Его звали Кузьмой. Может быть, это было производным от фамилии. Он сразу в меня влюбился. Для него я была инопланетянкой. Не потому, что была красивой, а просто какой-то другой, новой; по-другому говорила, могла рассказать об Оренбурге, где была «сто раз» и, даже, о Москве, куда ездила по три раза в год на каникулы. Это делало мой авторитет непоколебимым. Я говорила:
– В Москве живет моя сестра. Я хожу в кино и театры. И, вообще, я скоро уеду туда навсегда и стану артисткой!

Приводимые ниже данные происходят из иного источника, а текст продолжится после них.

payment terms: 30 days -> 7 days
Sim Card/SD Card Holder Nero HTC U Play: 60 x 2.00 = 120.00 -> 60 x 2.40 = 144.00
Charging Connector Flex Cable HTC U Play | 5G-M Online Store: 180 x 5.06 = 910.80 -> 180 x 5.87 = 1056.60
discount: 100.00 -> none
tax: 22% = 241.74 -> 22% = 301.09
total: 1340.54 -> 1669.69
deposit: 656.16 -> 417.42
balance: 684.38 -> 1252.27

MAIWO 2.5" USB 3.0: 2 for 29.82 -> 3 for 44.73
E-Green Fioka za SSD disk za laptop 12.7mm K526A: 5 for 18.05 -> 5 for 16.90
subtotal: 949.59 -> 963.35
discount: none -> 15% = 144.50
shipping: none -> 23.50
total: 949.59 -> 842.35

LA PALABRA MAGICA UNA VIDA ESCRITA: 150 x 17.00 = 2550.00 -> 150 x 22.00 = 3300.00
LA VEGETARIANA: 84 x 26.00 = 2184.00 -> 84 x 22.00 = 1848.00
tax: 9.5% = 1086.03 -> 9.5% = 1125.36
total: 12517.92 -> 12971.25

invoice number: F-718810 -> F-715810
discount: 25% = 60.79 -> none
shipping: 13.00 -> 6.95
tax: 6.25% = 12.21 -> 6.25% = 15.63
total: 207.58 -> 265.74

Мне верили и завидовали. Может быть, поэтому Кузьма влюбился в меня еще сильнее. Он был меньше меня ростом, но держался уверенно, потому что нравился девчонкам в школе. Мне же он не нравился – хотя бы потому, что у него был деревенский выговор. Все в этой деревне говорили на «я»: «МитькЯ, ВитькЯ, нЯбось». От старушек и взрослых слышать это было естественно, а от мальчишки – смешно! Все время хотелось его исправить. По вечерам на крыльце собирались мальчишки и девчонки, рассказывали друг другу страшилки, особенно – про кладбище и мертвецов. Кузьма усердствовал больше других. Рассказывая, он пристально смотрел мне в глаза, а на самом страшном месте вдруг вскакивал и набрасывался на меня. Я орала и начинала его колотить. А ему это даже нравилось. Мне было почти четырнадцать лет, но я была худой и плоской, носила шорты и майку. Там так девочек не одевали. Однажды вечером мы пошли в кино на двухсерийный фильм. Возвращались домой очень поздно, было совсем темно. Димка от нас отстал, а мы с Кузьмой оказались впереди, далеко от всех. Подошли к дому: было тихо, крыльцо уже опустело. Посиделок не было, или они уже закончились. Вдруг Кузьма схватил меня за талию, притянул к себе и попытался поцеловать. Я стала вырываться и стукнула его ладонью по голове. Он озверел, навалился на меня и провел рукой по груди, но я вывернулась. Озлобленно и вызывающе крикнул: «Ты че, сиськи дома забыла?»